The Real Reason Health Spending Has Slowed

President Obama tells us that “health care costs are growing at the slowest rate in 50 years.” He and members of his administration attribute that trend to the Affordable Care Act. But ObamaCare is just taking effect this year, while the slowdown has been underway over a decade. [See Figure I.]

The Growth of High-Deductible/Consumer-Directed Health Plans. Three developments track the slowdown in health care spending very closely: the growth of Health Savings Accounts (HSAs), the growth of Health Reimbursement Arrangements (HRAs) and the general trend toward higher deductibles. All three changes mean that patients are paying more medical bills out of their own pockets. And that has produced profound changes — on both the demand and supply sides of the market.

HSA plans have a high deductible, in the range of $2,000 to $6,000 a year or more. High deductible plans have lower premiums, and those savings help fund the HSAs, which pay for health care costs below the deductible. Unused amounts roll over tax free from year to year and are available for future health care or other expenses in retirement.

Congress passed laws enabling HSA plans back in 2003, and participation has grown by double digits every year since. As shown in Figure II:

  • By early 2005, one million people were covered by high-deductible health plans that allowed individuals and their families to obtain health savings accounts.
  • In January 2010, 10 million people had access to an HSA.
  • By the beginning of 2013, 15.5 million people were covered by HSA plans.
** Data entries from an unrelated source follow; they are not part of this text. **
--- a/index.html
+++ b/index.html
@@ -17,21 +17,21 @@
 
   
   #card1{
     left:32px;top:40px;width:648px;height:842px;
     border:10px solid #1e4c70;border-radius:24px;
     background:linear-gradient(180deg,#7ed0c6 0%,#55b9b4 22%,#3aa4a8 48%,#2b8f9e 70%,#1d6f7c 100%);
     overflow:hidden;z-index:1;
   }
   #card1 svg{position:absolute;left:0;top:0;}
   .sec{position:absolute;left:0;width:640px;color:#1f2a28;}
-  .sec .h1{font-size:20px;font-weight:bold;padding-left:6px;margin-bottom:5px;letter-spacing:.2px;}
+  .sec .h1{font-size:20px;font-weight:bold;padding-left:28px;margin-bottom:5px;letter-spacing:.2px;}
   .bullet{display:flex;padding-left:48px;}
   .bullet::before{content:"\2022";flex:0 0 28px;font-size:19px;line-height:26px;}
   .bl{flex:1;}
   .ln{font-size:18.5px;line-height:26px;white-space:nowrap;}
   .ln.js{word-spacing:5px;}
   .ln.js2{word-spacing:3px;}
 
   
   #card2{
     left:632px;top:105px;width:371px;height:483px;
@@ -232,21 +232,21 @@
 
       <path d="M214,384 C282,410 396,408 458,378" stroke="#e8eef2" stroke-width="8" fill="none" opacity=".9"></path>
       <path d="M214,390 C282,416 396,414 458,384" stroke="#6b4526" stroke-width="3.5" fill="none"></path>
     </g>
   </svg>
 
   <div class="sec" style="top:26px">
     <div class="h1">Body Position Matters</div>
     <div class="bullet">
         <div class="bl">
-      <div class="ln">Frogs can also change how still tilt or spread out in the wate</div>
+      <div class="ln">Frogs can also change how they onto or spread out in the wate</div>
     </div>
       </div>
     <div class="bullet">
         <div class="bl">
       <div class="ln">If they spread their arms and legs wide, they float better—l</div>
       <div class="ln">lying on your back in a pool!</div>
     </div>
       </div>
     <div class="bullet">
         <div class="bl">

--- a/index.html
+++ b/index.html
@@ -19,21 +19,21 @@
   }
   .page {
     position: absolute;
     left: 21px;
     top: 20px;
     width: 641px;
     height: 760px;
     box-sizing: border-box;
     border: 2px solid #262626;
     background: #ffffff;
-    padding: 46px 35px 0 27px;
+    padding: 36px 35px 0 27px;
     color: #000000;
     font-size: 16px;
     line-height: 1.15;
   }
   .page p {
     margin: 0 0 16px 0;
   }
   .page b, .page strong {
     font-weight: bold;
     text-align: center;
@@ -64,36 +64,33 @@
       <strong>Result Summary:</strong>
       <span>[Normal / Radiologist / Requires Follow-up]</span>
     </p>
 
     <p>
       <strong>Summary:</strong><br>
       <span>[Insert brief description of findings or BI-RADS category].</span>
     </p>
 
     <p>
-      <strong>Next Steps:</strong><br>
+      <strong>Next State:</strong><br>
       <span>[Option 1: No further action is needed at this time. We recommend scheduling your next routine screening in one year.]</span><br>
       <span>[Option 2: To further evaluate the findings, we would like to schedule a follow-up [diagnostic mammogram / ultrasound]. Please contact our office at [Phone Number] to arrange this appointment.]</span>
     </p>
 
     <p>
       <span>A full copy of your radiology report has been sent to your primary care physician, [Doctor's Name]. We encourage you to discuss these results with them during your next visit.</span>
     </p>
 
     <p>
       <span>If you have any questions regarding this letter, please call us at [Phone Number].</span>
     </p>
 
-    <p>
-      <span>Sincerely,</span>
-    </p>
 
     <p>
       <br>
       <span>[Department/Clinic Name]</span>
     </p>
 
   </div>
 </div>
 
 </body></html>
Balances in HSA accounts grew 22 percent in 2012, to more than $15.5 billion. HRAs, a similar arrangement commonly offered by large employers, have grown in tandem with HSAs. Today, close to 30 million Americans are covered by these consumer-directed health plans. In fact, enrollment in consumer-driven health plans probably now exceeds enrollment in Health Maintenance Organizations (HMOs).

The 2013 annual Kaiser Family Foundation survey reported that one-fifth of all workers are now enrolled in consumer-directed health plans, up from 8 percent in 2008. And as individual accounts have grown, national health spending growth has slowed.

ObamaCare Has Increased Health Spending. Over the past three years, almost all the significant features of the Patient Protection and Affordable Care Act have increased, rather than reduced, health costs by: providing risk pool insurance to the uninsurable, forcing private plans to cover more benefits, and adding such extras to Medicare as free “wellness exams” and closing the prescription drug “doughnut hole.” Many economists expect the health reform law to increase costs even more in future years. Medicare’s actuaries project that ObamaCare will add $625 billion to total health care spending over the next decade. The RAND Corporation predicts that it will increase the cost of health insurance coverage by almost $2,000 a year by 2016.

Health Savings Accounts Reduce Health Spending. HSAs give people the opportunity to manage some of their own health care dollars. And when people spend their own money in the medical marketplace, they typically shop more carefully than when they are spending money that comes from a third-party payer — an employer, an insurance company or government. HSAs and their incentives have proven very effective in controlling costs in the real world:

  • A 2012 Rand Corporation study found that people in HSA plans spend 21 percent less, on average, on health care in the first year.
  • Total HSA costs have run about 25 percent less than costs for traditional health insurance.
  • Annual cost increases for HSA/high-deductible plans have run more than 50 percent less than conventional health care coverage, sometimes with zero premium increases.

The emergence of so many people paying for care with their own money is also changing the supply side of the market. Nationally, 1,300 walk-in clinics post their prices and provide timely care. Free-standing emergency care clinics and “Doc-in-the-Box” outlets have now arisen to complement them. The first mail-order prescription drug organization, RX.com, was also driven by cash patients wanting to save time and money. Walmart now offers $4 generic drugs financed by cash, not costly insurance. Phone and email consultation services that give patients access to health care providers on demand are another development.

HSAs are advantageous for vulnerable populations, particularly the sick and the poor. Because they have complete control over their HSA funds, the sick become empowered consumers in the medical marketplace. Because they can pay for care themselves out of their HSAs, the poor have ready access to a wide range of providers.

Conclusion. As HSAs and similar plans have soared in the private market, health-spending growth has plummeted. That reflects the success of market competition and incentives.

John C. Goodman is president and CEO, and the Kellye Wright Fellow in Health Care, and Peter Ferrara is a senior fellow with the National Center for Policy Analysis.